*Provided information:*
- Opening Delimiter -

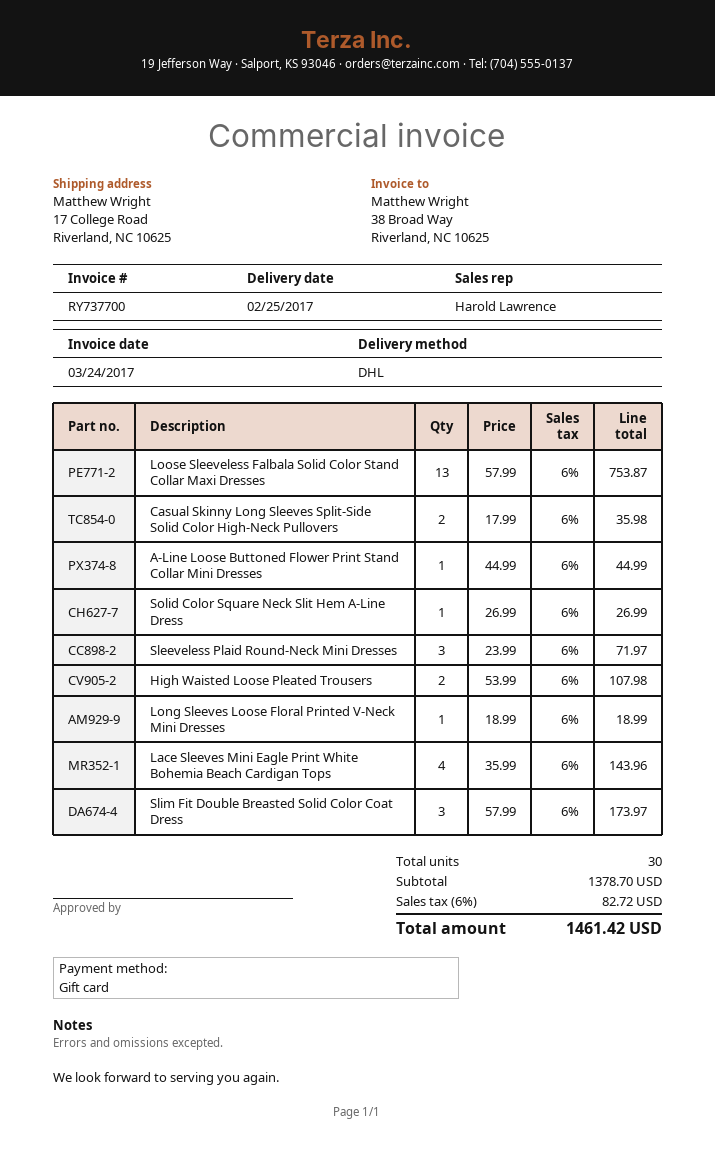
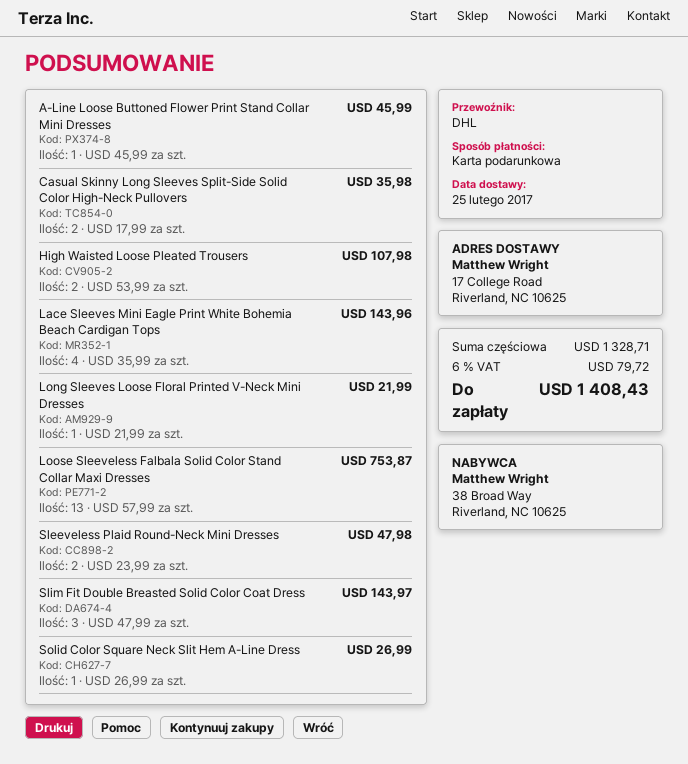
A-Line Loose Buttoned Flower Print Stand Collar Mini Dresses: 1 x 44.99 = 44.99 -> 1 x 45.99 = 45.99
Sleeveless Plaid Round-Neck Mini Dresses: 3 x 23.99 = 71.97 -> 2 x 23.99 = 47.98
Long Sleeves Loose Floral Printed V-Neck Mini Dresses: 1 x 18.99 = 18.99 -> 1 x 21.99 = 21.99
Slim Fit Double Breasted Solid Color Coat Dress: 3 x 57.99 = 173.97 -> 3 x 47.99 = 143.97
subtotal: 1378.70 -> 1328.71
tax: 6% = 82.72 -> 6% = 79.72
total: 1461.42 -> 1408.43

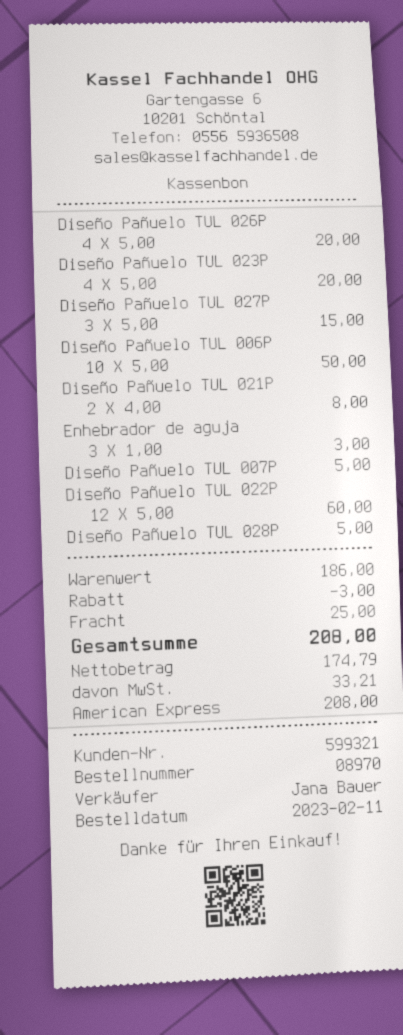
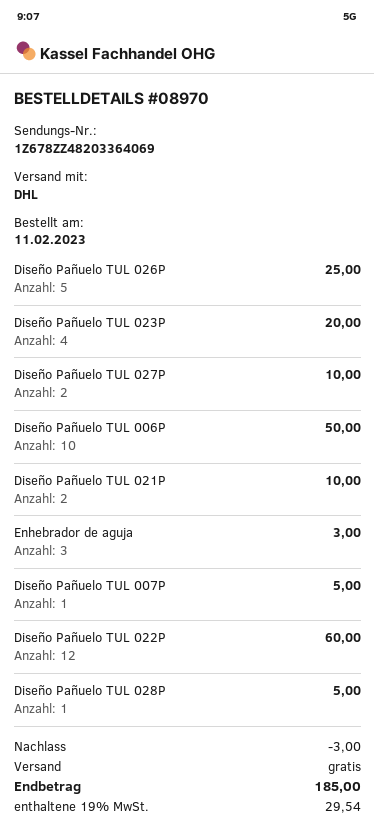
Diseño Pañuelo TUL 026P: 4 for 20.00 -> 5 for 25.00
Diseño Pañuelo TUL 027P: 3 for 15.00 -> 2 for 10.00
Diseño Pañuelo TUL 021P: 2 for 8.00 -> 2 for 10.00
shipping: 25.00 -> 0.00
tax: 33.21 -> 29.54
total: 208.00 -> 185.00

- Closing Delimiter -

*Exercise:* Before copying the data, remove the pictures. Then repeat the rest exactly.

*Result of the exercise:*
A-Line Loose Buttoned Flower Print Stand Collar Mini Dresses: 1 x 44.99 = 44.99 -> 1 x 45.99 = 45.99
Sleeveless Plaid Round-Neck Mini Dresses: 3 x 23.99 = 71.97 -> 2 x 23.99 = 47.98
Long Sleeves Loose Floral Printed V-Neck Mini Dresses: 1 x 18.99 = 18.99 -> 1 x 21.99 = 21.99
Slim Fit Double Breasted Solid Color Coat Dress: 3 x 57.99 = 173.97 -> 3 x 47.99 = 143.97
subtotal: 1378.70 -> 1328.71
tax: 6% = 82.72 -> 6% = 79.72
total: 1461.42 -> 1408.43

Diseño Pañuelo TUL 026P: 4 for 20.00 -> 5 for 25.00
Diseño Pañuelo TUL 027P: 3 for 15.00 -> 2 for 10.00
Diseño Pañuelo TUL 021P: 2 for 8.00 -> 2 for 10.00
shipping: 25.00 -> 0.00
tax: 33.21 -> 29.54
total: 208.00 -> 185.00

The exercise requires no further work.